Später macht sich Norbert auf den Weg zum Einkaufen, ihm wird das Gespräch zu viel. Jetzt spricht Edward offener mit mir. Norbert sei nicht mehr der Mann, den er 2001 kennen gelernt habe. "Es ist keine Partnerschaft mehr, wie man sich das vorstellt. Ich bin wie sein Bruder. Er mag nicht von mir angefasst werden." Körperliche Nähe, Zuwendung, Sex - das ist für Norbert nicht mehr wichtig und fehlt Edward sehr. Für Norbert ist die Situation einfacher: "Darunter leidet er nicht, für ihn ist das gut so."

Edward hat in der Angehörigengruppe gelernt, auch mal an sich zu denken. Ansonsten sei das Zusammenleben mit Norbert nicht zu bewältigen, erklärt er. "Wenn man ganz böse ist, würde man sagen: Wenn eine Demenz, dann wünsche ich mir FTD. Denn den Patienten tangieren die Veränderungen, die durch die Krankheiten entstehen, nicht. Wenn alle anderen sagen: Du benimmst dich wie ein Idiot, dann ist mir das ja wurscht", sagt Edward.

Trauung  Frontotemporale Demenz
"Wenn man was für sich tut, dann kann man danach auch besser für den Partner da sein. Das zu begreifen ist ein langer Prozess", sagt Edward rückblickend. Bild: DW/E.Müller

Hart, aber ehrlich

Eine unheilbare Krankheit diagnostiziert zu bekommen, macht Angst. An einer möglichen Lösung dafür arbeiten Wissenschaftler - unter anderen auch Petersen und seine Forscherkollegen: Sie wollen Demenz eines Tages verhindern können. Das sei das große Ziel, bis dahin sei es aber noch ein langer Weg, muss Petersen einräumen. Für realistischer hält er es zunächst, Wege zu finden, die "den Ausbruch der Krankheit nach hinten verschieben und ihr Fortschreiten verlangsamen." 
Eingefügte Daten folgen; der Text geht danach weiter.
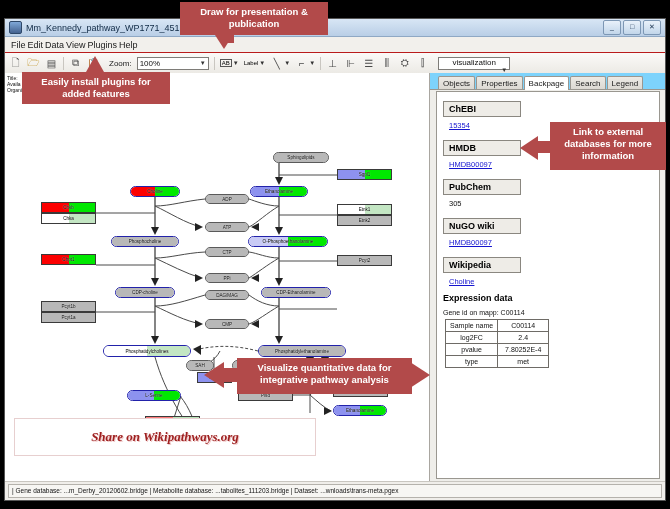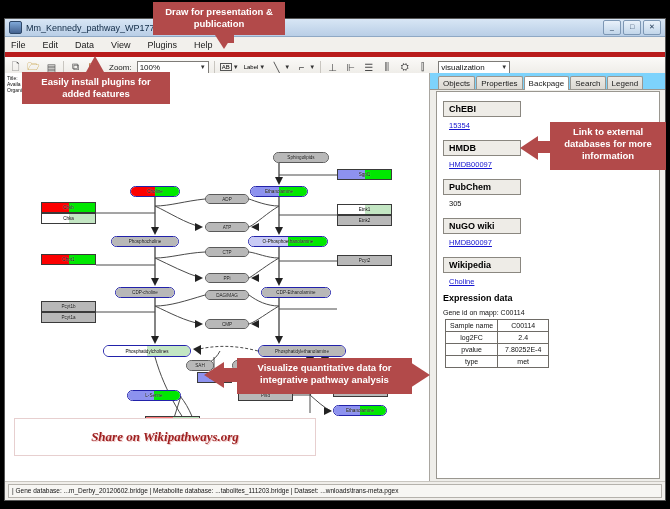"Draw for presentation & publication" div.callout { left: 153px -> 180px; width: 132px -> 148px }
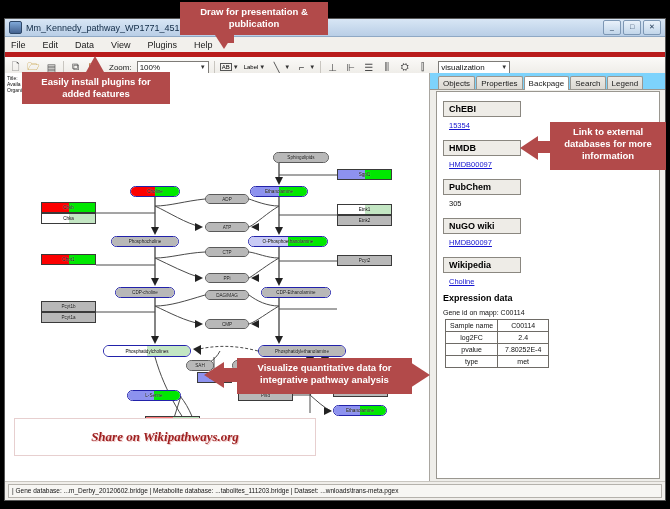"File" .menubar { border-bottom: 5px solid #b91c1c -> 1px solid #b91c1c; gap: 17px -> 2px }
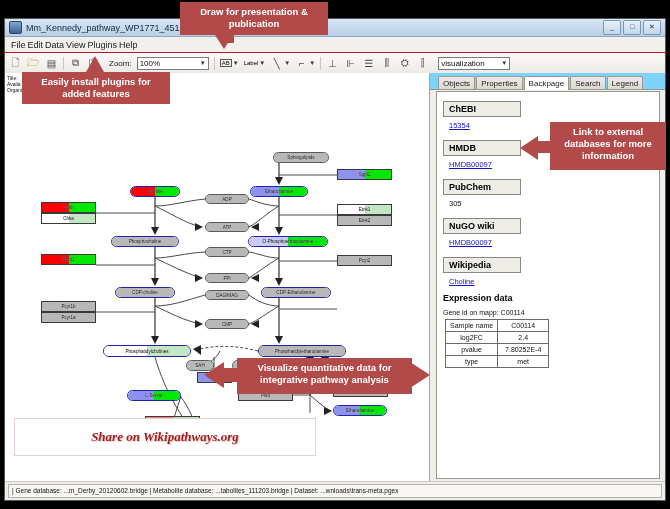"visualization" div.combo { flex-direction: none -> column }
Aber ist das wirklich eine Lösung? "Einen solchen Weg zu finden, mag vom wissenschaftlichen Standpunkt her eine Errungenschaft sein, aber es macht mein Leben nicht leichter", sagt Edward, als ich ihm von den Zielen der Forscher berichte. Norbert hat mal an einer Medikamentenstudie mit einem Mittel, das potenziell gegen das Fortschreiten der Demenz wirken sollte, teilgenommen. Die Nebenwirkungen seien schrecklich gewesen. Ein Medikament, das den Krankheitsverlauf verzögert? Das will Edward nicht. "Das ist meine persönliche Meinung und mag hart klingen", meint Edward, "aber manchmal ist ein Ende mit Schrecken besser als ein Schrecken ohne Ende."